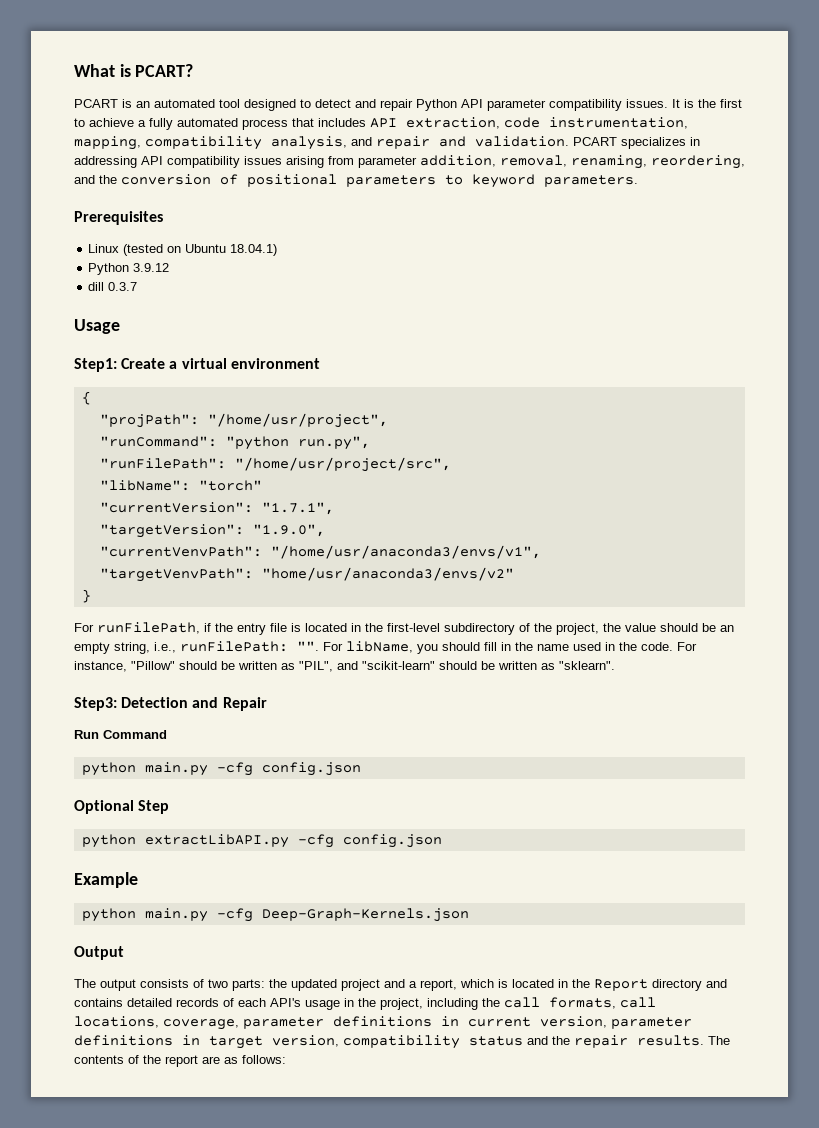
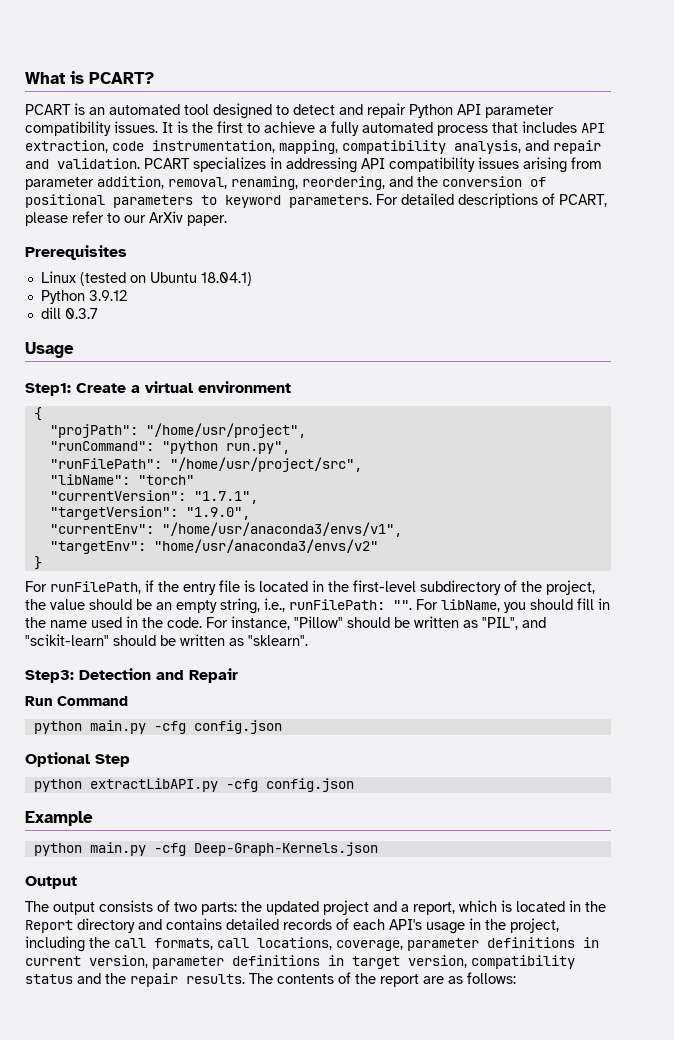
+ For detailed descriptions of PCART, please refer to our ArXiv paper.
- "currentVenvPath": "/home/usr/anaconda3/envs/v1",
+ "currentEnv": "/home/usr/anaconda3/envs/v1",
- "targetVenvPath": "home/usr/anaconda3/envs/v2"
+ "targetEnv": "home/usr/anaconda3/envs/v2"

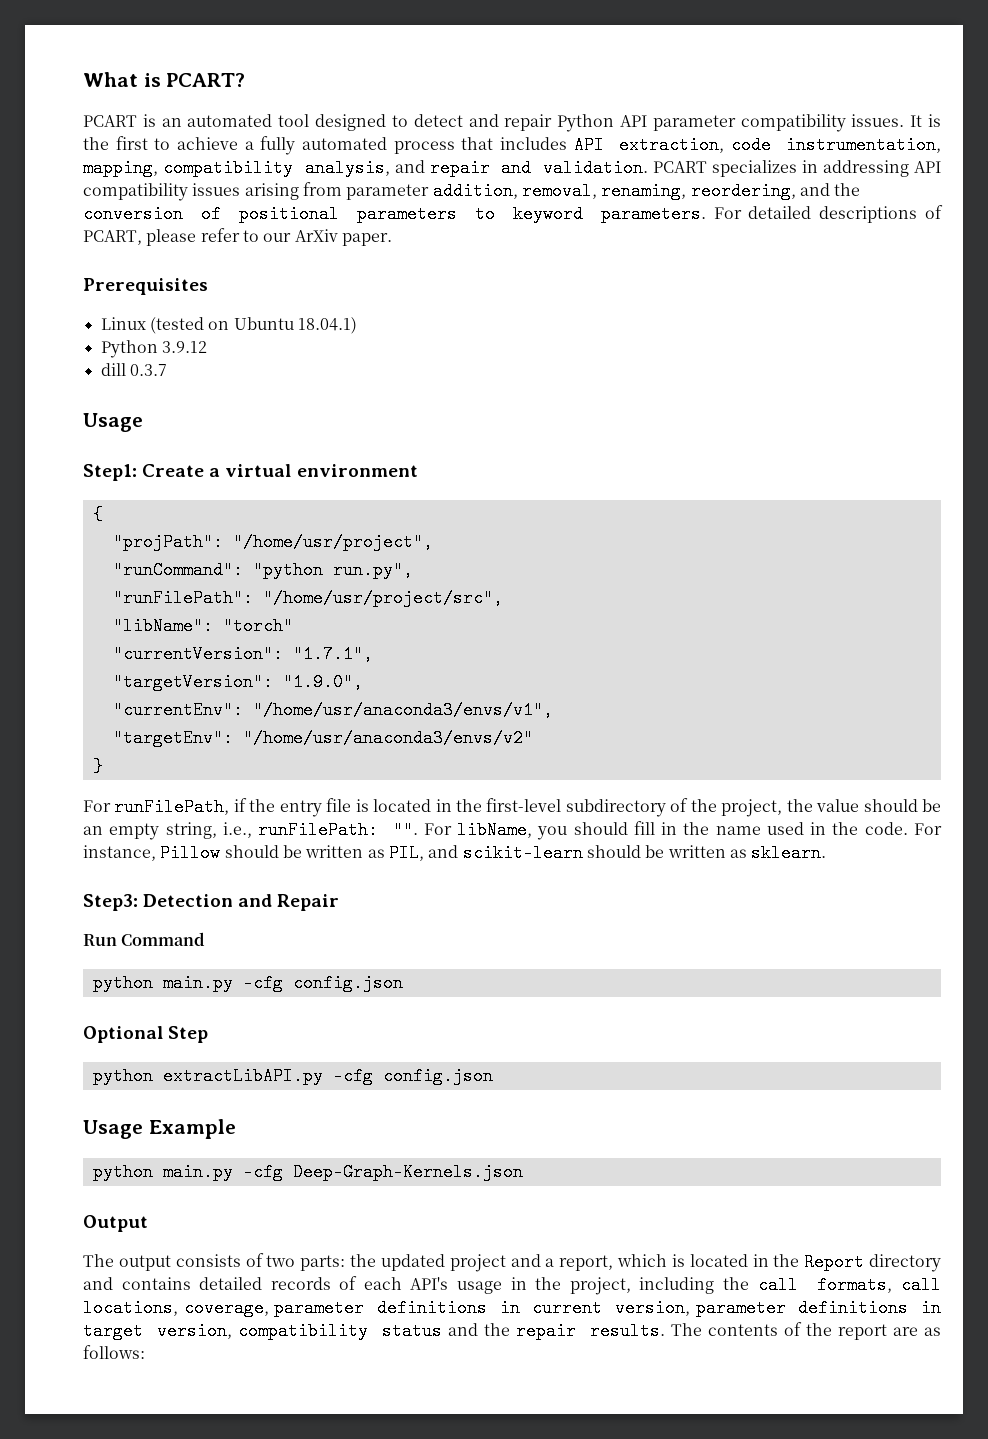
- "targetEnv": "home/usr/anaconda3/envs/v2"
+ "targetEnv": "/home/usr/anaconda3/envs/v2"
- For instance, "Pillow" should be written as "PIL", and "scikit-learn" should be written as "sklearn".
+ For instance, Pillow should be written as PIL, and scikit-learn should be written as sklearn.
- Example
+ Usage Example

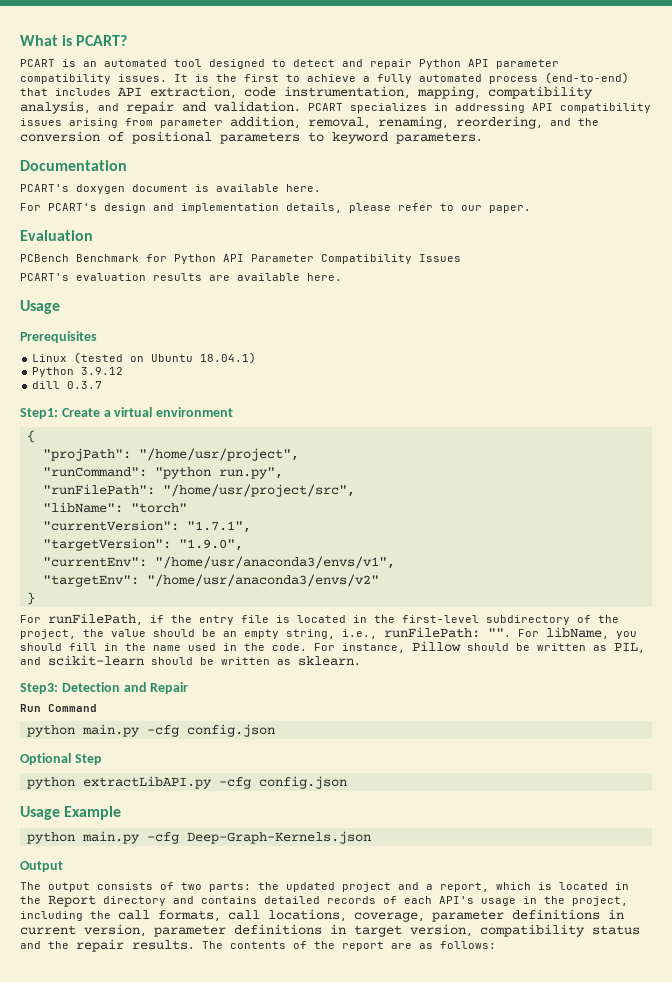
- It is the first to achieve a fully automated process that includes API extraction, code instrumentation, mapping, compatibility analysis, and repair and validation.
+ It is the first to achieve a fully automated process (end-to-end) that includes API extraction, code instrumentation, mapping, compatibility analysis, and repair and validation.
- PCART specializes in addressing API compatibility issues arising from parameter addition, removal, renaming, reordering, and the conversion of positional parameters to keyword parameters. For detailed descriptions of PCART, please refer to our ArXiv paper.
+ PCART specializes in addressing API compatibility issues arising from parameter addition, removal, renaming, reordering, and the conversion of positional parameters to keyword parameters.
+ Documentation
+ PCART's doxygen document is available here.
+ For PCART's design and implementation details, please refer to our paper.
+ Evaluation
+ PCBench Benchmark for Python API Parameter Compatibility Issues
+ PCART's evaluation results are available here.
+ Usage
  dill 0.3.7
- Usage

(What the task asks): Copy each line of the listing above that contains the word "should".

(Task output):
- For instance, "Pillow" should be written as "PIL", and "scikit-learn" should be written as "sklearn".
+ For instance, Pillow should be written as PIL, and scikit-learn should be written as sklearn.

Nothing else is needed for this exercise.